The answer should be every line below, retyped exactly.
______________________________
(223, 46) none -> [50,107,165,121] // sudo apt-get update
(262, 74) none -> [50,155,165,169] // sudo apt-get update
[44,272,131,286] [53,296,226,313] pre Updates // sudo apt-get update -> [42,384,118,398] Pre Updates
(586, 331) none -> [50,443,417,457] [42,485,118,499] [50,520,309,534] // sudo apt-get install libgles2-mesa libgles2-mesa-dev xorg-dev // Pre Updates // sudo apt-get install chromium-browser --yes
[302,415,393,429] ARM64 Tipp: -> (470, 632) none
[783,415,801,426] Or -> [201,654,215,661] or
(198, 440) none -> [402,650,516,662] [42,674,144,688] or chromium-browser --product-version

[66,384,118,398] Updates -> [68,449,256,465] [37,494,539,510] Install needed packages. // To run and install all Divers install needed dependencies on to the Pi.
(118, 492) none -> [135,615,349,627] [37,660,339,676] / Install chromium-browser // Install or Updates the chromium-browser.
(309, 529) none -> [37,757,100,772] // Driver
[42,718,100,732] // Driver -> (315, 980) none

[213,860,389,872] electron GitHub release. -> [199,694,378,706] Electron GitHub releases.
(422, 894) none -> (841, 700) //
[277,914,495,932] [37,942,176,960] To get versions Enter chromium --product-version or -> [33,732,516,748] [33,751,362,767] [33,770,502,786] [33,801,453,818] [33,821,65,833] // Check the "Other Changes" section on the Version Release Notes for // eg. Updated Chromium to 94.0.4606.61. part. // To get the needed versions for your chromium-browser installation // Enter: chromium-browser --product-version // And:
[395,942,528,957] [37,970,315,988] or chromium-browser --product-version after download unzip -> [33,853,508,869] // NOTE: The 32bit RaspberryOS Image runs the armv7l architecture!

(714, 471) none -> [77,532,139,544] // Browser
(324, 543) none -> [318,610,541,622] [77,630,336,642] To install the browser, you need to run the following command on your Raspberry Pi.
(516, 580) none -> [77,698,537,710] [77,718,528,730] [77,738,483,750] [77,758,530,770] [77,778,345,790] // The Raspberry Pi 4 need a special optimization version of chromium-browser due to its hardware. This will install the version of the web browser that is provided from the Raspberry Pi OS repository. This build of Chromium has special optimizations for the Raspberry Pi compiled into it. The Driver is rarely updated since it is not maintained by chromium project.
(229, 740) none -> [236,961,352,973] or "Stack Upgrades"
______________________________
_Task answer_.
(223, 46) none -> [50,107,165,121] // sudo apt-get update
(262, 74) none -> [50,155,165,169] // sudo apt-get update
[44,272,131,286] [53,296,226,313] pre Updates // sudo apt-get update -> [42,384,118,398] Pre Updates
(586, 331) none -> [50,443,417,457] [42,485,118,499] [50,520,309,534] // sudo apt-get install libgles2-mesa libgles2-mesa-dev xorg-dev // Pre Updates // sudo apt-get install chromium-browser --yes
[302,415,393,429] ARM64 Tipp: -> (470, 632) none
[783,415,801,426] Or -> [201,654,215,661] or
(198, 440) none -> [402,650,516,662] [42,674,144,688] or chromium-browser --product-version

[66,384,118,398] Updates -> [68,449,256,465] [37,494,539,510] Install needed packages. // To run and install all Divers install needed dependencies on to the Pi.
(118, 492) none -> [135,615,349,627] [37,660,339,676] / Install chromium-browser // Install or Updates the chromium-browser.
(309, 529) none -> [37,757,100,772] // Driver
[42,718,100,732] // Driver -> (315, 980) none

[213,860,389,872] electron GitHub release. -> [199,694,378,706] Electron GitHub releases.
(422, 894) none -> (841, 700) //
[277,914,495,932] [37,942,176,960] To get versions Enter chromium --product-version or -> [33,732,516,748] [33,751,362,767] [33,770,502,786] [33,801,453,818] [33,821,65,833] // Check the "Other Changes" section on the Version Release Notes for // eg. Updated Chromium to 94.0.4606.61. part. // To get the needed versions for your chromium-browser installation // Enter: chromium-browser --product-version // And:
[395,942,528,957] [37,970,315,988] or chromium-browser --product-version after download unzip -> [33,853,508,869] // NOTE: The 32bit RaspberryOS Image runs the armv7l architecture!

(714, 471) none -> [77,532,139,544] // Browser
(324, 543) none -> [318,610,541,622] [77,630,336,642] To install the browser, you need to run the following command on your Raspberry Pi.
(516, 580) none -> [77,698,537,710] [77,718,528,730] [77,738,483,750] [77,758,530,770] [77,778,345,790] // The Raspberry Pi 4 need a special optimization version of chromium-browser due to its hardware. This will install the version of the web browser that is provided from the Raspberry Pi OS repository. This build of Chromium has special optimizations for the Raspberry Pi compiled into it. The Driver is rarely updated since it is not maintained by chromium project.
(229, 740) none -> [236,961,352,973] or "Stack Upgrades"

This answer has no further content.